What you have to do: Every line of the material below that holds the string "following" should be copied.

Listed entries:
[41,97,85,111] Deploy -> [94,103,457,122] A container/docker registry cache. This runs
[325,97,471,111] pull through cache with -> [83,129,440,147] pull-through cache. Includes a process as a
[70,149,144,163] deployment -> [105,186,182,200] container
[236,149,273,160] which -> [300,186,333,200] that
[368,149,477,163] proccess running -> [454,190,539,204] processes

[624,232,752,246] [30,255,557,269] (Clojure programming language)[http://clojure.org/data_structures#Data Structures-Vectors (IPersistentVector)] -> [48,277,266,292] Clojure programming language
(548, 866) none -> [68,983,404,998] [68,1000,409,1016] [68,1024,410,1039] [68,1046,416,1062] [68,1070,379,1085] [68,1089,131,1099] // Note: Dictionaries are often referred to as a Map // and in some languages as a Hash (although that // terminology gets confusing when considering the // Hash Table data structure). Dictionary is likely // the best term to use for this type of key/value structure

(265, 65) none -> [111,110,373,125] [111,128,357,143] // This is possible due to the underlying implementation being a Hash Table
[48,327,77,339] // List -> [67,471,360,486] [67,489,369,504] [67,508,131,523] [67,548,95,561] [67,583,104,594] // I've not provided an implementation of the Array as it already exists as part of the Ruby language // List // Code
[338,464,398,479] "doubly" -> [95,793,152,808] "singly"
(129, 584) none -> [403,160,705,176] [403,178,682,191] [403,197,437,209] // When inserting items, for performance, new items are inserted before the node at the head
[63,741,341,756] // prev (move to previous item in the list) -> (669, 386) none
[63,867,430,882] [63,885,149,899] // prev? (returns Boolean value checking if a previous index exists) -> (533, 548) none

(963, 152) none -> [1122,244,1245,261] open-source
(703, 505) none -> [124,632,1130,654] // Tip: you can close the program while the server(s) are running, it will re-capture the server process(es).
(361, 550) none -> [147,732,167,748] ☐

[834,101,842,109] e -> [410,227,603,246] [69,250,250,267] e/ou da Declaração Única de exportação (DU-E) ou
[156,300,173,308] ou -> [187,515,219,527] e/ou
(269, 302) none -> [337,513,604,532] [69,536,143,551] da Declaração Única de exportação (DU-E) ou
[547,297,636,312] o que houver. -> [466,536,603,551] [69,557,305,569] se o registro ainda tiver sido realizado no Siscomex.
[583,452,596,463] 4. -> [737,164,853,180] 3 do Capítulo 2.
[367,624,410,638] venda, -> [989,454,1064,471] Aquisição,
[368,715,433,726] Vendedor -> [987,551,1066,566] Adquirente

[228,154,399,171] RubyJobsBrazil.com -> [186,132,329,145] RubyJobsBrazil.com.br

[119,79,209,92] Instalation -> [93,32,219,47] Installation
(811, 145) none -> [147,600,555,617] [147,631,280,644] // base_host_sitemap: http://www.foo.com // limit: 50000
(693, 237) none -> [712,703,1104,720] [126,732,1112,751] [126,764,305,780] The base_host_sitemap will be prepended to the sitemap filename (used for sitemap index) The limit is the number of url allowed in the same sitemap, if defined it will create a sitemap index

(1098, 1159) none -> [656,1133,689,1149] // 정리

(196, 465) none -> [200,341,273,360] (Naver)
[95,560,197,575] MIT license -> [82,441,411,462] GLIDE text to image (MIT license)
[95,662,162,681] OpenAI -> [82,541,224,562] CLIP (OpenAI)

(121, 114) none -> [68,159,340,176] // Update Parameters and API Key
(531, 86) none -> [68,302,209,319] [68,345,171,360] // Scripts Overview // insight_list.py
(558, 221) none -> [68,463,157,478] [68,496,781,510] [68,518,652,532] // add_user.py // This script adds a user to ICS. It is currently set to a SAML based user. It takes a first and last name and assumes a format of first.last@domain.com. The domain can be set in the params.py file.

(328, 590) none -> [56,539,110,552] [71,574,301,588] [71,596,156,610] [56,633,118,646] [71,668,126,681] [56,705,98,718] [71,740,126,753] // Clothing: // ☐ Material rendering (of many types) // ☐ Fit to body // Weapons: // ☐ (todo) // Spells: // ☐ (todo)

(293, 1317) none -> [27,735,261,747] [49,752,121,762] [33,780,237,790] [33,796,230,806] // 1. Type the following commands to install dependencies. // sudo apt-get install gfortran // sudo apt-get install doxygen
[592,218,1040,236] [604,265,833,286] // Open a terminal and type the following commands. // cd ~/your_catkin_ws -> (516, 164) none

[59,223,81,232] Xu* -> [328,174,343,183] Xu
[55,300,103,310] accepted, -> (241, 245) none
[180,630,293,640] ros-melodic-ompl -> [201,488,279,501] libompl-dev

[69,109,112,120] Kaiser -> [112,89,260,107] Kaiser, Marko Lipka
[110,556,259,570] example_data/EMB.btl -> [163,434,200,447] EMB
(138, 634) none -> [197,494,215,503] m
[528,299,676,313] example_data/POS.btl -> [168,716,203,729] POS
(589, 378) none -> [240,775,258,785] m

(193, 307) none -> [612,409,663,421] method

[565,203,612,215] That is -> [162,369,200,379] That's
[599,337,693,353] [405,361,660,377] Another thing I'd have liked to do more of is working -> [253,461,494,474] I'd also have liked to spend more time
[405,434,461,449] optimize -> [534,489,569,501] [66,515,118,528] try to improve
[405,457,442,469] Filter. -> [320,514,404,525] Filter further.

Expected answer:
(293, 1317) none -> [27,735,261,747] [49,752,121,762] [33,780,237,790] [33,796,230,806] // 1. Type the following commands to install dependencies. // sudo apt-get install gfortran // sudo apt-get install doxygen
[592,218,1040,236] [604,265,833,286] // Open a terminal and type the following commands. // cd ~/your_catkin_ws -> (516, 164) none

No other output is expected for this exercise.